#### Brief:
In the data that follows, every line containing the word "hair" should be returned.

[User interface change data]
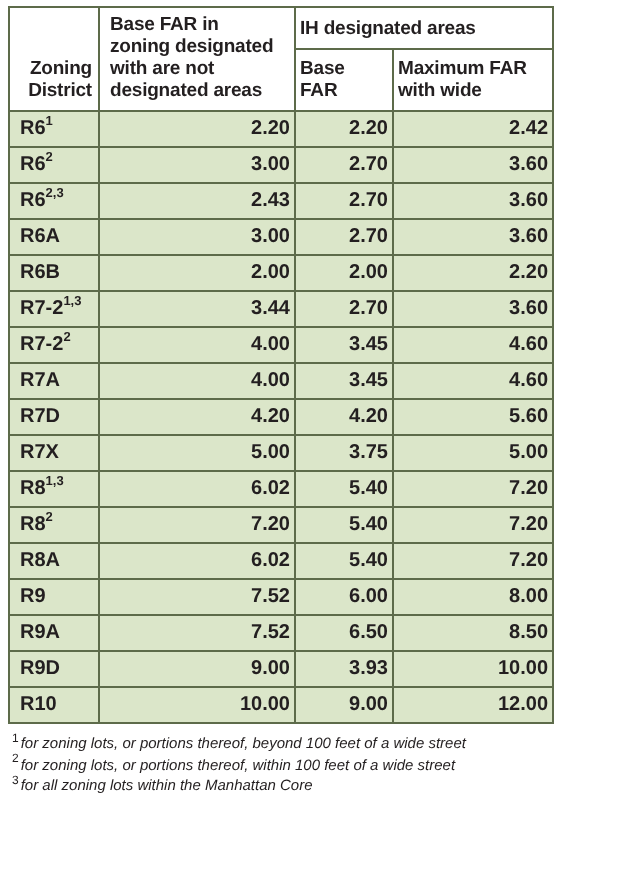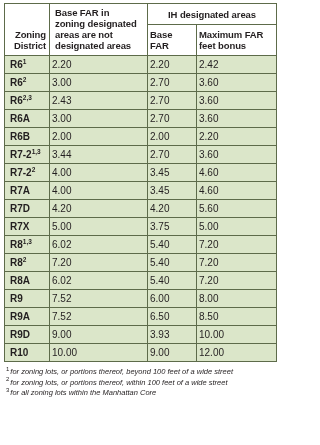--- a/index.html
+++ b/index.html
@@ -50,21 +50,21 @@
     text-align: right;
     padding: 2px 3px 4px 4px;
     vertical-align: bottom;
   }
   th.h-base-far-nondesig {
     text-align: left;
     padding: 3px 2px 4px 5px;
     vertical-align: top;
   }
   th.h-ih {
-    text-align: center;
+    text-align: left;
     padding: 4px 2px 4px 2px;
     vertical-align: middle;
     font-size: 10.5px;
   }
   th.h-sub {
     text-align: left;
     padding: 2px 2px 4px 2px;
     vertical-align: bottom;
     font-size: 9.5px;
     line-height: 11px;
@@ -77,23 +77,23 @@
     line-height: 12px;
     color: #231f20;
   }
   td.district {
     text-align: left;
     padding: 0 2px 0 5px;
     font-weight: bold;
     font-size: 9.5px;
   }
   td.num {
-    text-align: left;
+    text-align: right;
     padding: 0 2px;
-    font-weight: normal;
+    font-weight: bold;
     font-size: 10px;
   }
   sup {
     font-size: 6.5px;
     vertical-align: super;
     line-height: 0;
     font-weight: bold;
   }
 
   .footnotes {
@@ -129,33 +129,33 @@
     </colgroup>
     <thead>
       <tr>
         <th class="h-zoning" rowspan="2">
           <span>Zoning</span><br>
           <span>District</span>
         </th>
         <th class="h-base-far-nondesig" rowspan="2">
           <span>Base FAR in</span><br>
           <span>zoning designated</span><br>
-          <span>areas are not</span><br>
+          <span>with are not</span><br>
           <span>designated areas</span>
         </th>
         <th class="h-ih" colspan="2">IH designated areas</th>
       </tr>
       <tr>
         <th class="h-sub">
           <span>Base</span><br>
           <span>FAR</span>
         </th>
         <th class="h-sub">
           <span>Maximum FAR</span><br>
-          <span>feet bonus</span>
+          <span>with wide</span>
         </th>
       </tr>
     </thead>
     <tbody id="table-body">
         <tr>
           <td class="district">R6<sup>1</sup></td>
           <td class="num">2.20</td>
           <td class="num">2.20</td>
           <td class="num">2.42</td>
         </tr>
* * *
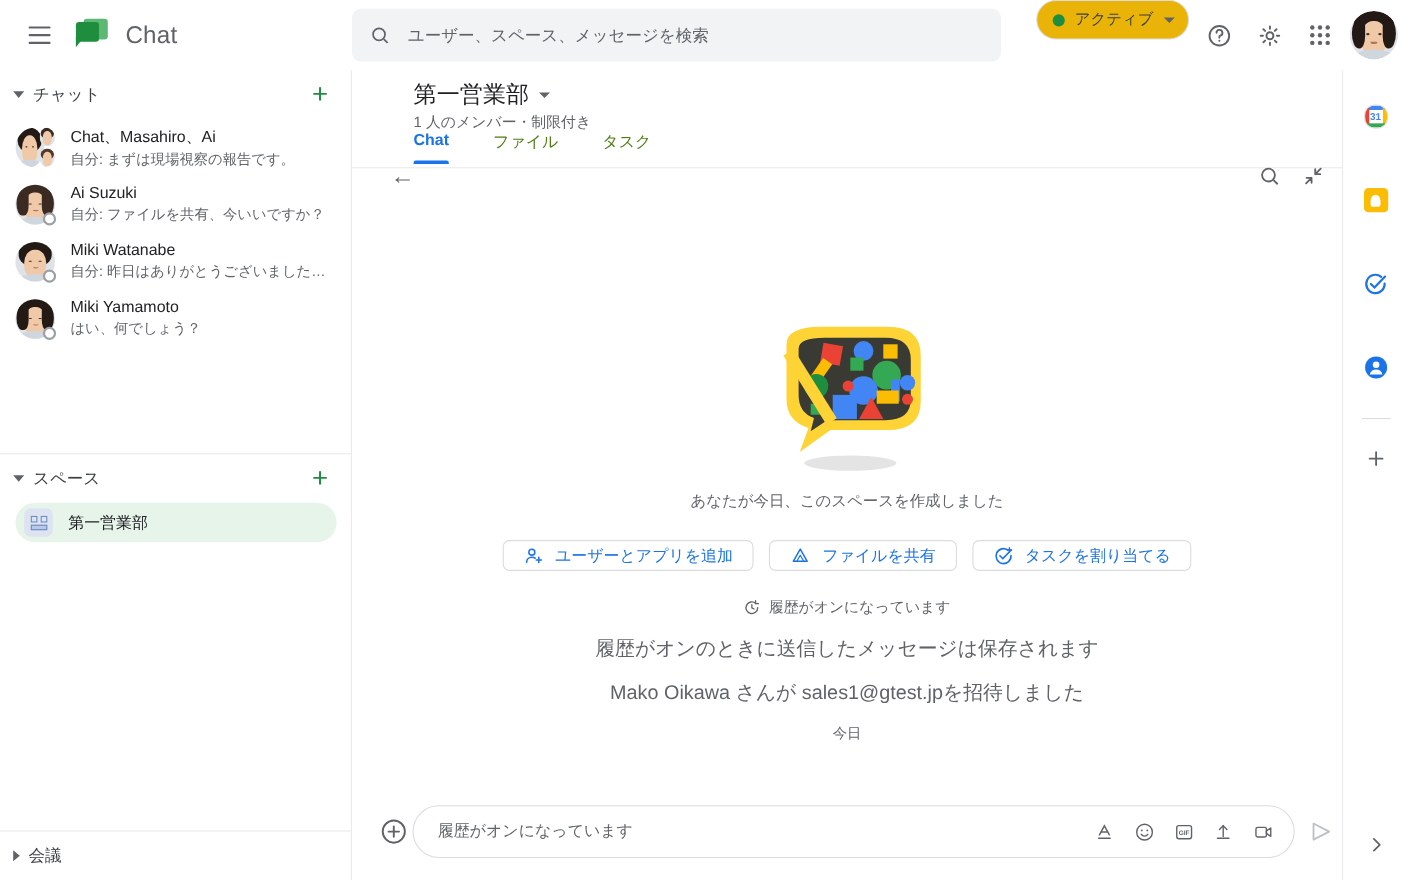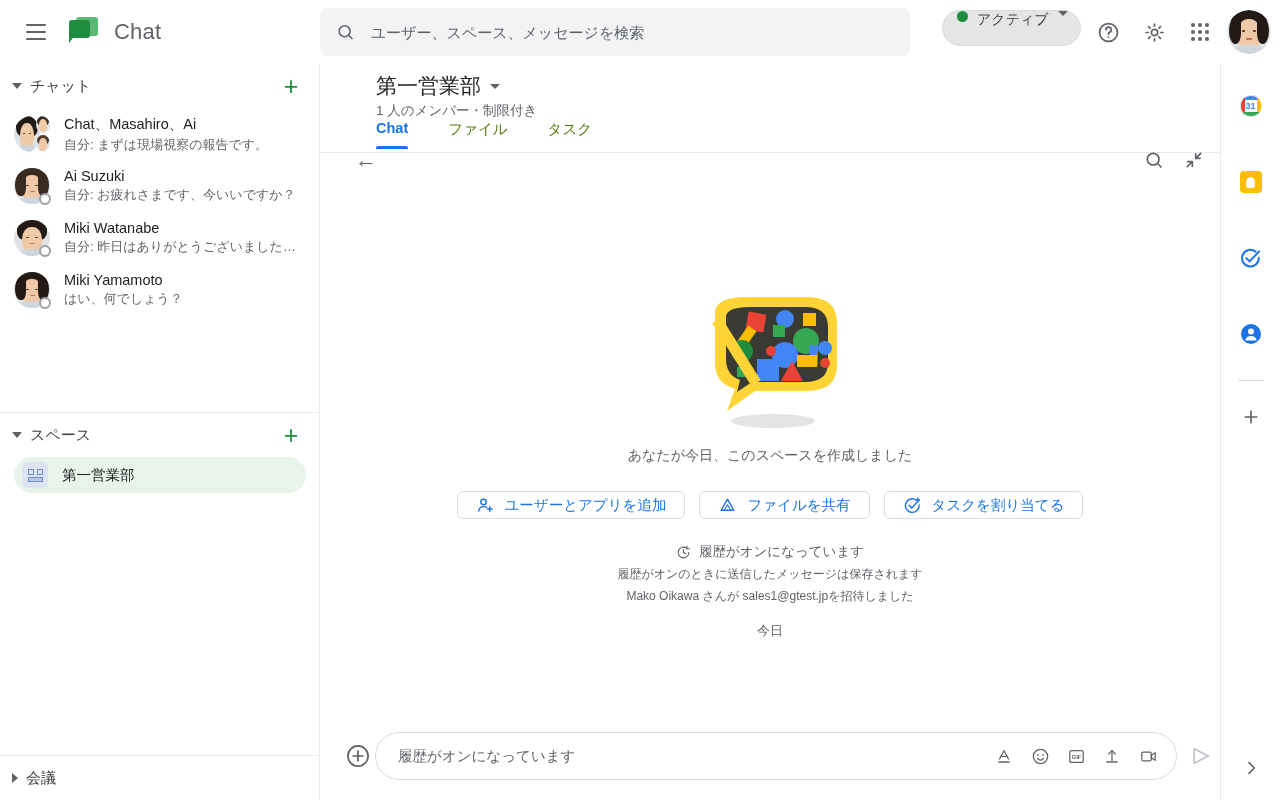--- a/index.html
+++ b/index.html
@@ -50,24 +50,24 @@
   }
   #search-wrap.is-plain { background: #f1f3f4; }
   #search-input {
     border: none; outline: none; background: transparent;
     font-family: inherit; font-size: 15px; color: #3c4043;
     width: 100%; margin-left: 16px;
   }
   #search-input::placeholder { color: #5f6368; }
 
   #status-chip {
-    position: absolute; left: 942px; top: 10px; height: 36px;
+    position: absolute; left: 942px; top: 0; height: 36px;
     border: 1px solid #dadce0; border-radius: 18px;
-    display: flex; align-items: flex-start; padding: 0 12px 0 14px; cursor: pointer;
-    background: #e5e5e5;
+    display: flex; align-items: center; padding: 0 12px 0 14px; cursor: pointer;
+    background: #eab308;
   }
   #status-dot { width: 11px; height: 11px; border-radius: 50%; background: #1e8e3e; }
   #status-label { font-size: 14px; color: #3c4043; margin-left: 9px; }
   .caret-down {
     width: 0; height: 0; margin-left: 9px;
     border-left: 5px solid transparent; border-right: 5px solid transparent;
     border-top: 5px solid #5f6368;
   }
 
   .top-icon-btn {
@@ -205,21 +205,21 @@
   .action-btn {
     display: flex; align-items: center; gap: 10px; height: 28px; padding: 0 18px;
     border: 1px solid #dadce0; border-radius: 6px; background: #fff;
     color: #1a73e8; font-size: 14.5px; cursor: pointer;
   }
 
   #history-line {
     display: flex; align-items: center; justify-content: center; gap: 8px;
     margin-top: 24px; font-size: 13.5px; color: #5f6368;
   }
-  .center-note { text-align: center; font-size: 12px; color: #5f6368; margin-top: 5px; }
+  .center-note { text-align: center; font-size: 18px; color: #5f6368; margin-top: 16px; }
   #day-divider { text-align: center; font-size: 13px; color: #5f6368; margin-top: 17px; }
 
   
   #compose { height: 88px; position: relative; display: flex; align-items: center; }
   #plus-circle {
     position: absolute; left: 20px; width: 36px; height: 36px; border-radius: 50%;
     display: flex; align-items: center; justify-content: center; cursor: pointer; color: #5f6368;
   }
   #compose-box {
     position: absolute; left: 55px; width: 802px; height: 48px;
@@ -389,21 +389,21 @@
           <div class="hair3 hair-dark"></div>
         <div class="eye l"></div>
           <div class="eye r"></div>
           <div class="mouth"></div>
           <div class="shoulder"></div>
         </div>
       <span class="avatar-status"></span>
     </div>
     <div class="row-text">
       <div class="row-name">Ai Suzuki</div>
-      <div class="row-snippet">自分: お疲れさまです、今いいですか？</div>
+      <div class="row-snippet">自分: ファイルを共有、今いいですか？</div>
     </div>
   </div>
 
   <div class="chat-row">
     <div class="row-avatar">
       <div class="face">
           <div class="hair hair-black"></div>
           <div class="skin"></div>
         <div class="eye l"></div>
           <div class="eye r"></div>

#### Result for this exercise:
           <div class="hair3 hair-dark"></div>
           <div class="hair hair-black"></div>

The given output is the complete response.